**Task to complete**
Go through the entries below and return every line that contains "align".

[Web page edit records]
====

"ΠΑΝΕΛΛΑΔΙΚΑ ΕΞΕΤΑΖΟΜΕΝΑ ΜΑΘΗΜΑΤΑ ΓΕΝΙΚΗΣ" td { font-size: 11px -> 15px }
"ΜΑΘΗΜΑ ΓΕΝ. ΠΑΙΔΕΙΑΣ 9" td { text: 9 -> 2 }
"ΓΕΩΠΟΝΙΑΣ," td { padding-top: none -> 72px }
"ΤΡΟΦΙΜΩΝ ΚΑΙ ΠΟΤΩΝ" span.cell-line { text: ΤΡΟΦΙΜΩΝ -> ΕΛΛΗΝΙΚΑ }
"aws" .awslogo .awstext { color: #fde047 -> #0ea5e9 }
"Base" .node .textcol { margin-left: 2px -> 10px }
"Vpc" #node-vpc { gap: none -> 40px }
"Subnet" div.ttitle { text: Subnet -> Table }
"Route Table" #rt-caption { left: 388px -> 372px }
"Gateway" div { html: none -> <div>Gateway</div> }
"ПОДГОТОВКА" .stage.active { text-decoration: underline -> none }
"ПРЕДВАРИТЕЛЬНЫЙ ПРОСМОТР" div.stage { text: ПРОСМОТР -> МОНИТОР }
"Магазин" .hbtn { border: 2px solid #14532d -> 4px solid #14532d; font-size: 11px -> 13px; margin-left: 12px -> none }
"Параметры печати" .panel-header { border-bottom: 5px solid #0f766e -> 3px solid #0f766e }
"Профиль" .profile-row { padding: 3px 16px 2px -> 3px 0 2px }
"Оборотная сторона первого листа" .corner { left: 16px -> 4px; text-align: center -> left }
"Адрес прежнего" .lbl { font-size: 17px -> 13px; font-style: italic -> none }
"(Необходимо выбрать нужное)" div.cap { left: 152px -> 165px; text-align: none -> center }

====

**Answer for the task**
"Оборотная сторона первого листа" .corner { left: 16px -> 4px; text-align: center -> left }
"(Необходимо выбрать нужное)" div.cap { left: 152px -> 165px; text-align: none -> center }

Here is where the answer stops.